→ **Task statement**: Below are the entries. Print only the lines starting at the one with "Preview is emailed" and ending at the one with "gap: 5px ->", exactly, with no pictures.

→ **Material provided**:
----------------------------------------
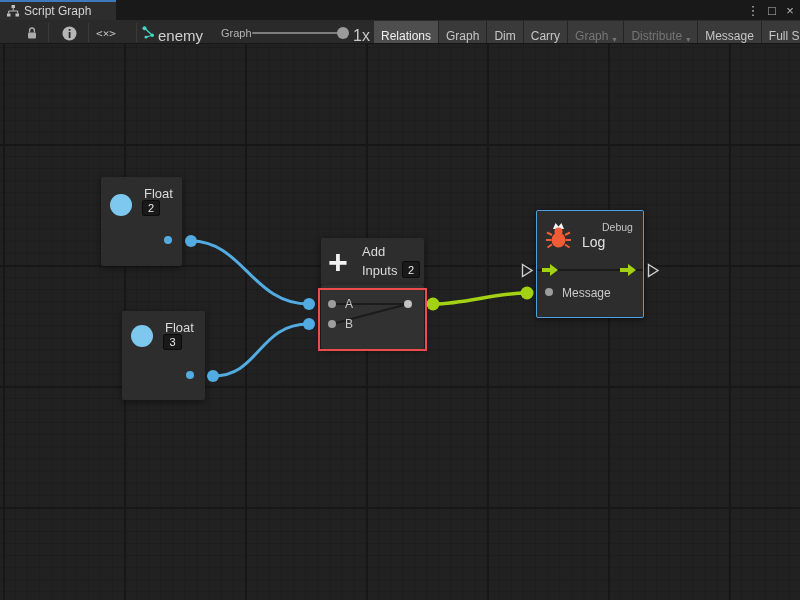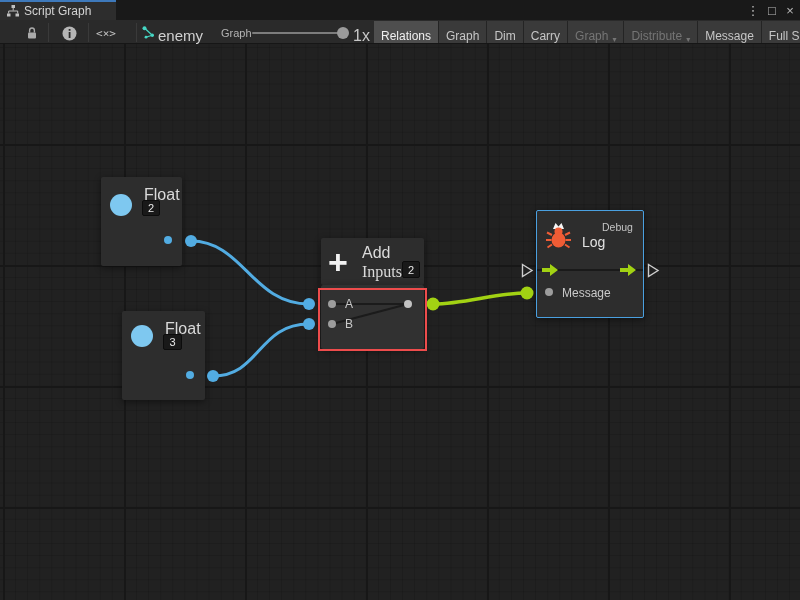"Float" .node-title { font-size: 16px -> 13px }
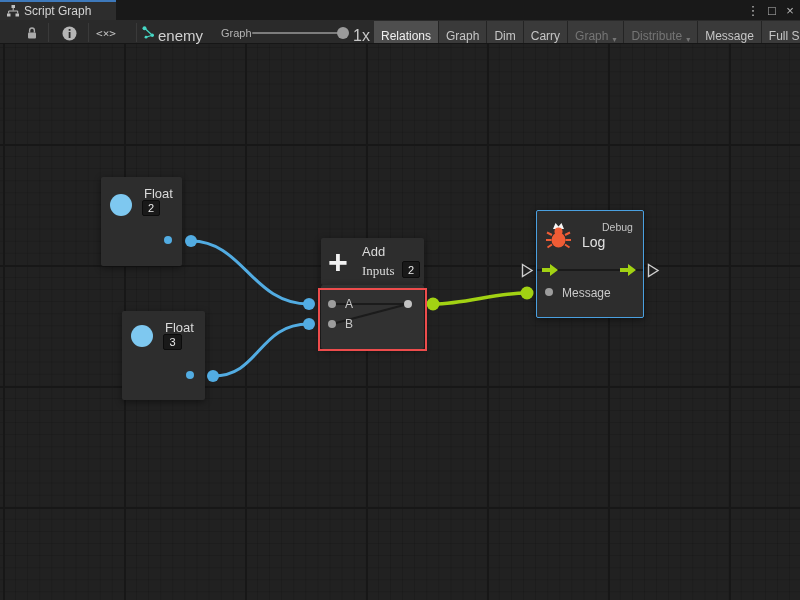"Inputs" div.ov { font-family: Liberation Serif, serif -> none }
----------------------------------------
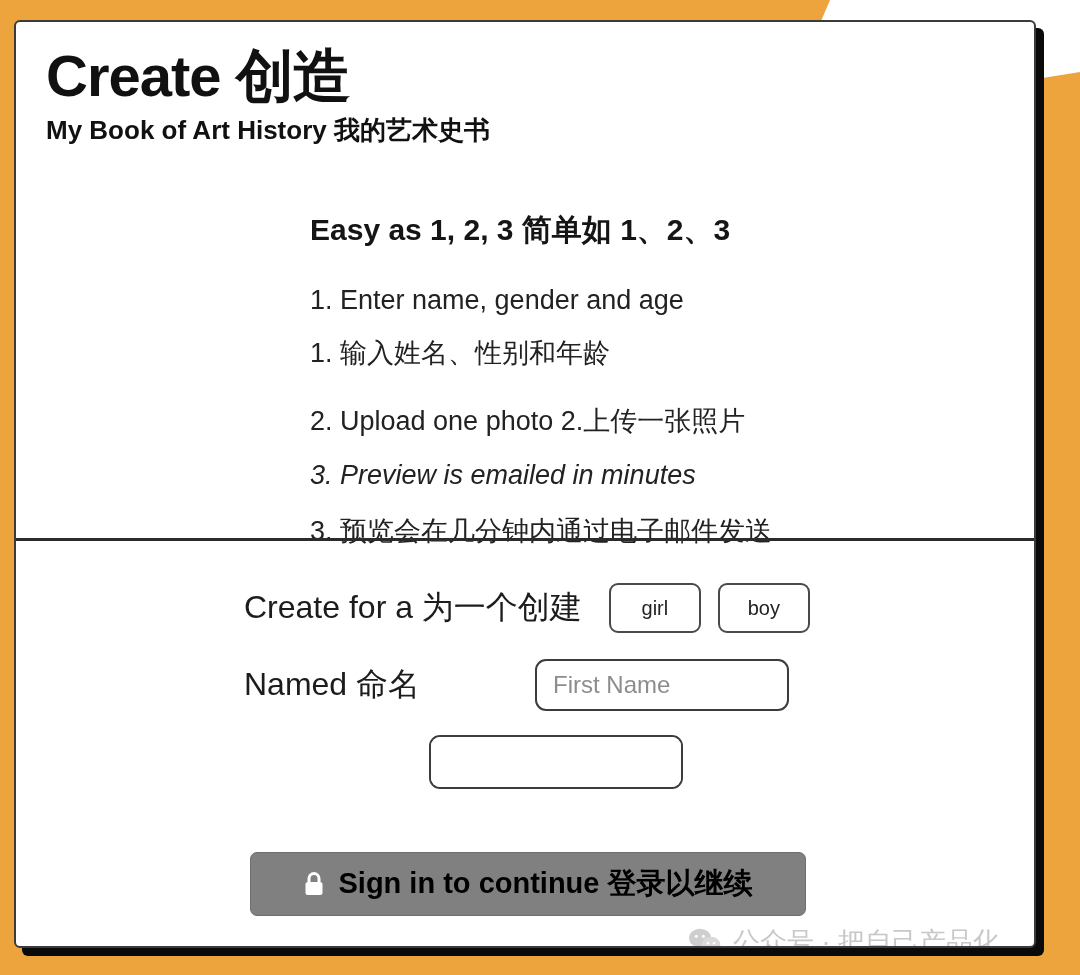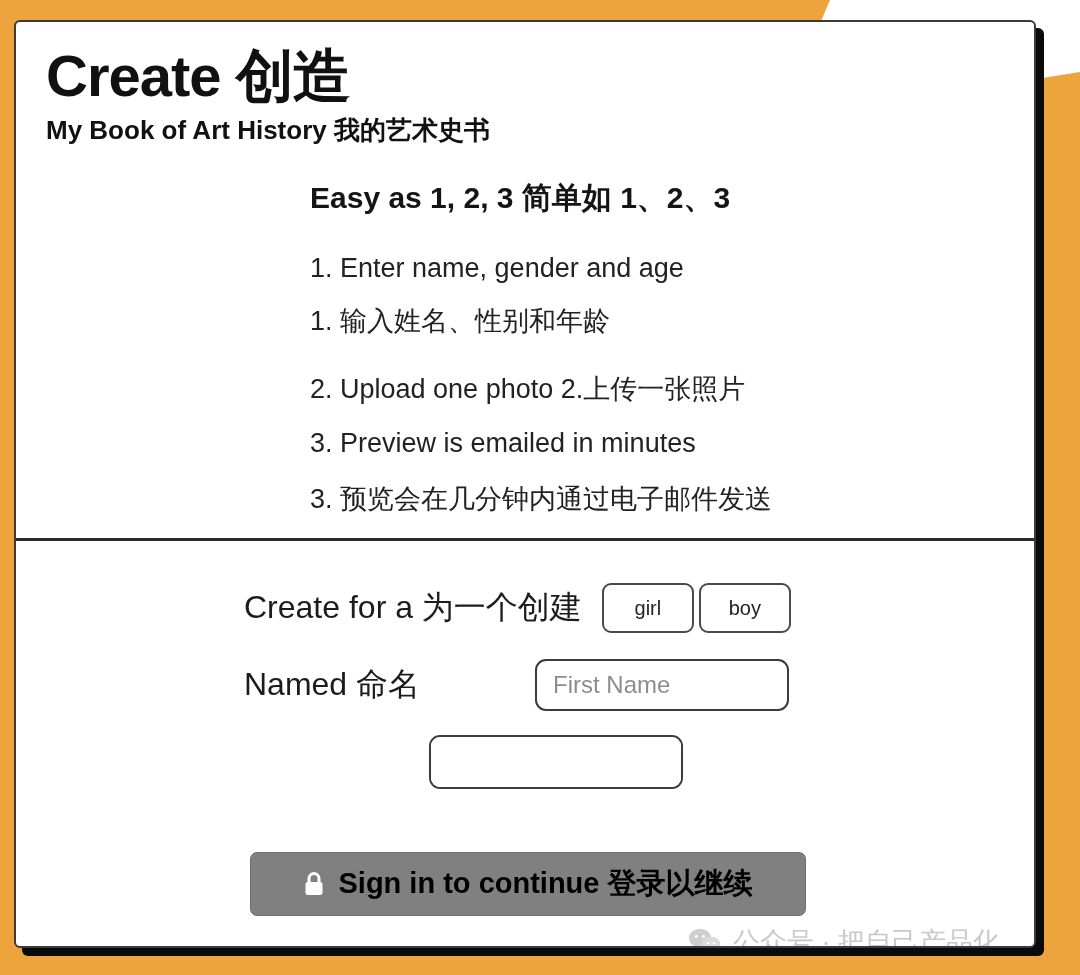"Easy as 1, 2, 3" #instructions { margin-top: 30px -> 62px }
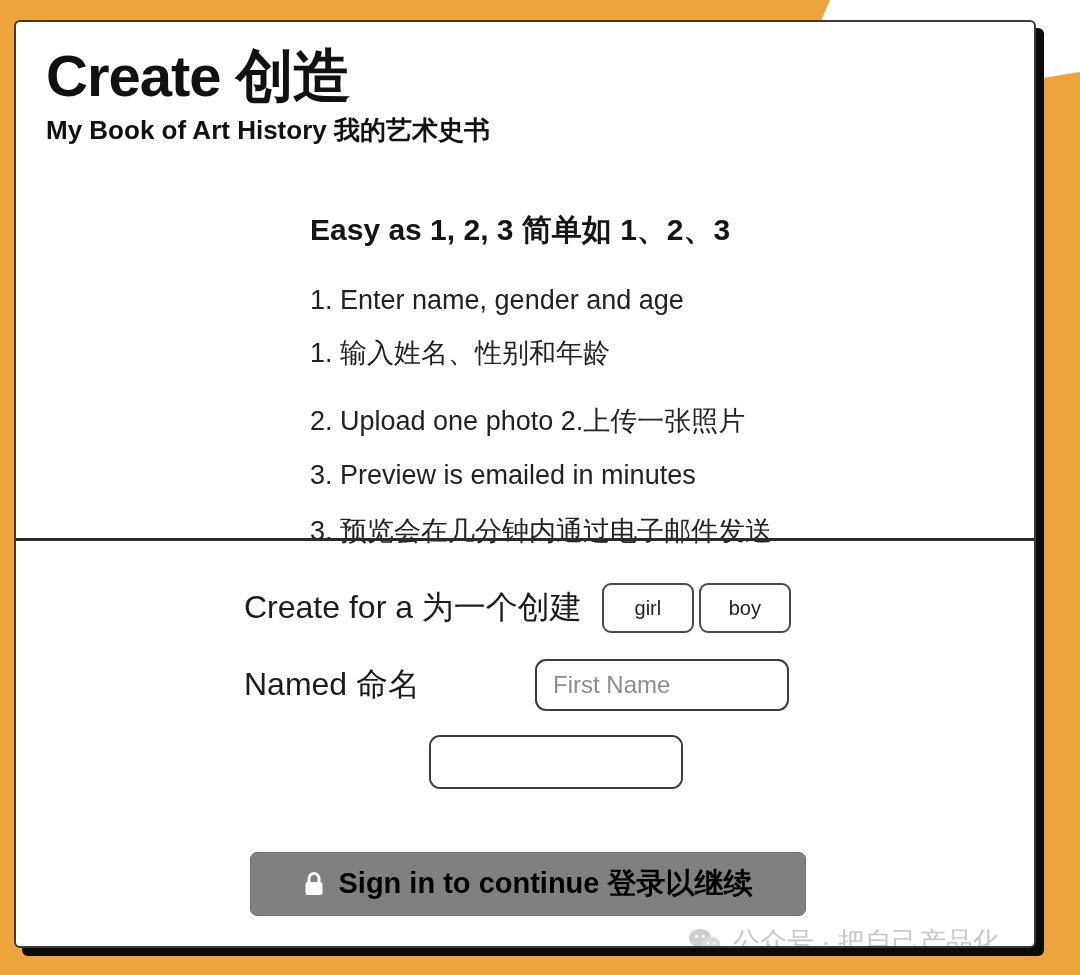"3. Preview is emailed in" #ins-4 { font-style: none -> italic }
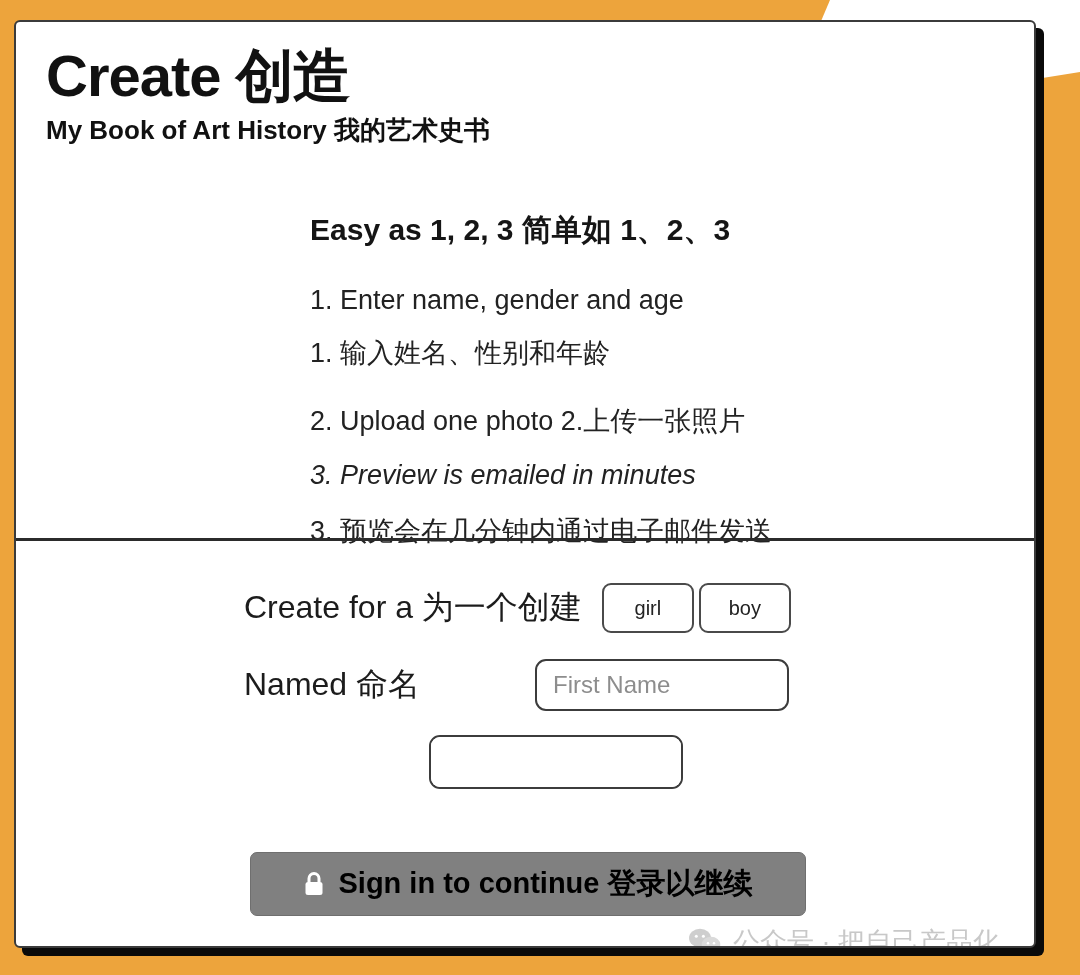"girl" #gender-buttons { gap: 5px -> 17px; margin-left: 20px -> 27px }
----------------------------------------
→ **Answer for this exercise**:
"3. Preview is emailed in" #ins-4 { font-style: none -> italic }
"girl" #gender-buttons { gap: 5px -> 17px; margin-left: 20px -> 27px }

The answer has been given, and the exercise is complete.